L’infectiologue affirme même que « des milliers de gens qui auraient pu être traités n’ont pas été traités ». Au sujet de son étude publiée en « pre-print », Didier Raoult affirme que « c’est juste une étude observationnelle », ajoutant que cette étude « peut servir et elle servira pour l’Histoire ».

En avril, l’Agence du médicament (ANSM) avait estimé que l’utilisation de l’hydroxychloroquine « expose les patients à de potentiels effets indésirables qui peuvent être graves ».

  • Quelle est la position du ministère de la Santé ?

Interrogé par l’AFP, le cabinet du ministre de la Santé, François Braun, a rappelé que ce dernier, ainsi que la ministre de la recherche et de l’enseignement supérieur Sylvie Retailleau, avaient saisi le Procureur de la République de Marseille « sur les pratiques inacceptables de l’IHU ».

Depuis la convocation des établissements fondateurs de l’IHU par les ministres en octobre, assure le ministère, « les prescriptions inappropriées et dangereuses ont cessé ». « Au regard de la gravité de ces nouveaux éléments, les deux ministères seront donc amenés à réentendre les établissements fondateurs et la direction de l’IHU-MI rapidement », a indiqué le ministère.

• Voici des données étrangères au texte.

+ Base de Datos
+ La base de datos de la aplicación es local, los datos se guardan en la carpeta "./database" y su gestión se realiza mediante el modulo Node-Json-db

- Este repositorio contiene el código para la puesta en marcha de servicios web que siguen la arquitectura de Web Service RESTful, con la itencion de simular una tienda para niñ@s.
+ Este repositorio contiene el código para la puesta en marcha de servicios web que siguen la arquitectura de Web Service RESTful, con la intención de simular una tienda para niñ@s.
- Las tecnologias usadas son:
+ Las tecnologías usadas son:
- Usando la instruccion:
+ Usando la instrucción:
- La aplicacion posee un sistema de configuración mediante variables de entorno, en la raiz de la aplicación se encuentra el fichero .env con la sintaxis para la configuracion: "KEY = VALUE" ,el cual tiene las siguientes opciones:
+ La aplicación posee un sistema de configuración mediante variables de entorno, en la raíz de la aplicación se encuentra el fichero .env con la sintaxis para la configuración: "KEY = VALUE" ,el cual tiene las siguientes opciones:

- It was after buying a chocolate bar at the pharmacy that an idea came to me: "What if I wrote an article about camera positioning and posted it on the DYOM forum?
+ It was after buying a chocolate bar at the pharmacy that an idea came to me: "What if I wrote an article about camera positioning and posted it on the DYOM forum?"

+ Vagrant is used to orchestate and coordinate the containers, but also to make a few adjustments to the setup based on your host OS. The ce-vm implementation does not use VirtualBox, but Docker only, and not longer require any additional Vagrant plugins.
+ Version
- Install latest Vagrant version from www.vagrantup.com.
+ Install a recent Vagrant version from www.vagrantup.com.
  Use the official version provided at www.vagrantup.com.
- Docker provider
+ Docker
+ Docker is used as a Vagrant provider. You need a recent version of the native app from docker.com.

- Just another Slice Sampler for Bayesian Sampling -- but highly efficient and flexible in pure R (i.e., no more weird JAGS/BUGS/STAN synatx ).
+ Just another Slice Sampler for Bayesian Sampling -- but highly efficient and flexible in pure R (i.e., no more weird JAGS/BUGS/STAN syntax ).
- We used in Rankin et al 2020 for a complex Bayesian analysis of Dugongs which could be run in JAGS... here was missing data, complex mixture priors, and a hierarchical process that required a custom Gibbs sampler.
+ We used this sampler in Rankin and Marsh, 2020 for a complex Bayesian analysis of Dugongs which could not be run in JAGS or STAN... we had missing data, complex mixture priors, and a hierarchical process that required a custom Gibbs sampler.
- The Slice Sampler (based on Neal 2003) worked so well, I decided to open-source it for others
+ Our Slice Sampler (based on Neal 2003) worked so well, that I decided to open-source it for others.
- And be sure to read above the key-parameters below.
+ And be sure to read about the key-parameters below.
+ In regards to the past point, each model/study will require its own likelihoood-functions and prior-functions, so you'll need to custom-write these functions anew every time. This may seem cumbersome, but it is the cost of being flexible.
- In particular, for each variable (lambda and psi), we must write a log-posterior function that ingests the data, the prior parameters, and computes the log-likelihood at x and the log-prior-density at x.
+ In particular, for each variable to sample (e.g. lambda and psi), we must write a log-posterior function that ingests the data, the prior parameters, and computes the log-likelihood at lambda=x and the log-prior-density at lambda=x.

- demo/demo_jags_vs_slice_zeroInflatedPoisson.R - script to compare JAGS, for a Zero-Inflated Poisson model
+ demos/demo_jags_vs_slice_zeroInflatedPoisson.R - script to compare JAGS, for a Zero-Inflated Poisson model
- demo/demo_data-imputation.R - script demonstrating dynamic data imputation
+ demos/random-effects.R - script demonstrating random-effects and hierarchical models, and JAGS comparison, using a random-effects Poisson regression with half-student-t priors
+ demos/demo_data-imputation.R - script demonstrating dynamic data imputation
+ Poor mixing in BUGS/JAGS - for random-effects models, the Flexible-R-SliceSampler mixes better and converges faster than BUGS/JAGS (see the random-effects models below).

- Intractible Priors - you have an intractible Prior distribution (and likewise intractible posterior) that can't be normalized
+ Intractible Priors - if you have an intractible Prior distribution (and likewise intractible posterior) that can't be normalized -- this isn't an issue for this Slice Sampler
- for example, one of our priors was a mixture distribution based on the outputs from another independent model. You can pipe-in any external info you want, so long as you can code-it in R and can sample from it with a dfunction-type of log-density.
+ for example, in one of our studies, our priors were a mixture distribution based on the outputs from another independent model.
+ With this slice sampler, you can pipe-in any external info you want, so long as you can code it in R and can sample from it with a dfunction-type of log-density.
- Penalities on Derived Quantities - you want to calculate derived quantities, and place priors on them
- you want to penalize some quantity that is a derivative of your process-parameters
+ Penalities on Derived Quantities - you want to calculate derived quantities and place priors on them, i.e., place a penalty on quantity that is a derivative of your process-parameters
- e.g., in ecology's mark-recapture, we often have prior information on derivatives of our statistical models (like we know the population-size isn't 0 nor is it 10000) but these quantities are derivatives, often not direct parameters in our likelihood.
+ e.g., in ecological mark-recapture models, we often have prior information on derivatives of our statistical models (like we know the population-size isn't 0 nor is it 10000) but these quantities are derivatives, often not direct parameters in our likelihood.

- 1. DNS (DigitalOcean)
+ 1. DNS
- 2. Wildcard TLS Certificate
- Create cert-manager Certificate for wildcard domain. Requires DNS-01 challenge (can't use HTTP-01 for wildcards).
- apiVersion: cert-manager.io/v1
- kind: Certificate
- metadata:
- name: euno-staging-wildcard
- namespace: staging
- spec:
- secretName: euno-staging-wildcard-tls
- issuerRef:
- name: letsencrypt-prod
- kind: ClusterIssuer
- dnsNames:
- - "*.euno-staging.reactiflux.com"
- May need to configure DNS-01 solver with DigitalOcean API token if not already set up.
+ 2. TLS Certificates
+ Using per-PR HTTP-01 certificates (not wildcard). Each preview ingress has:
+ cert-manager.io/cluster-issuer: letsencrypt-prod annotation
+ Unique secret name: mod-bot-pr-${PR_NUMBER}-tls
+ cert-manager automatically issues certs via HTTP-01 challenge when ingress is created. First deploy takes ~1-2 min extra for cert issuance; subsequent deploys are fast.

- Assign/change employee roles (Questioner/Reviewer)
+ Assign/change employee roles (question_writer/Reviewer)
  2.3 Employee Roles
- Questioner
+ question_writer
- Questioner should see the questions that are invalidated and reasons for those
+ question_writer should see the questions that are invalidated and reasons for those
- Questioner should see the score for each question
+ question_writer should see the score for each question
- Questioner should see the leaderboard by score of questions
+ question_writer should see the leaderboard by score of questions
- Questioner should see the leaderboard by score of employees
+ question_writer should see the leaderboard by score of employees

À l’issue du Conseil des ministres ce mardi, le porte-parole du gouvernement, Olivier Véran, qui était ministre de la Santé durant la pandémie, a répondu aux questions des journalistes sur le sujet : « Ce qui est une certitude, c’est que l’hydroxychloroquine n’a jamais marché contre le coronavirus, hélas. Si les conditions de réalisation d’essais cliniques n’ont pas été respectées (...) il faut en saisir les autorités. Je crois l’avoir fait d’ailleurs en mon temps ».

  • Où en est-on sur le plan judiciaire ?

Après un rapport d’inspection administrative accablant (Igas/IGESR) sur les dérives médicales, scientifiques et managériales de l’IHU sous la direction de Didier Raoult, le gouvernement avait annoncé le 5 septembre dernier saisir la justice. Sur ce volet, le parquet de Marseille est toujours en phase d’analyse, a-t-il indiqué à l’AFP.

Le parquet avait aussi ouvert en juillet 2022 une information judiciaire, après un rapport cinglant de l’ANSM, pour « faux en écriture », « usage de faux en écriture » et « recherche interventionnelle impliquant une personne humaine non justifiée par sa prise en charge habituelle ». À ce stade, il n’y a pas eu de mise en examen.

  • Que devient Didier Raoult ?

Retraité depuis l’été 2021 de son poste de professeur d’université-praticien hospitalier, il a été remplacé fin août à la tête de l’IHU Méditerranée par Pierre-Édouard Fournier. Le professeur Raoult, qui vient à l’IHU « de temps en temps », est désormais professeur émérite et encadre deux thèses ayant commencé avant son départ, selon un porte-parole de l’institution.

  • Quelles sont les conséquences à l’IHU de Marseille après son départ ?

Au sein de l’IHU, tous les essais cliniques impliquant la personne humaine ont été suspendus depuis l’arrivée du professeur Fournier. L’institut a indiqué à l’AFP attendre un prochain retour de l’ANSM à ce sujet.

Côté ANSM, « la prochaine étape est le suivi, et potentiellement, la levée des injonctions faites à l’IHU, comme sur les essais cliniques. Il faut que l’IHU démontre qu’ils ont répondu aux attentes », a déclaré une porte-parole de l’agence du médicament, sans horizon temporel.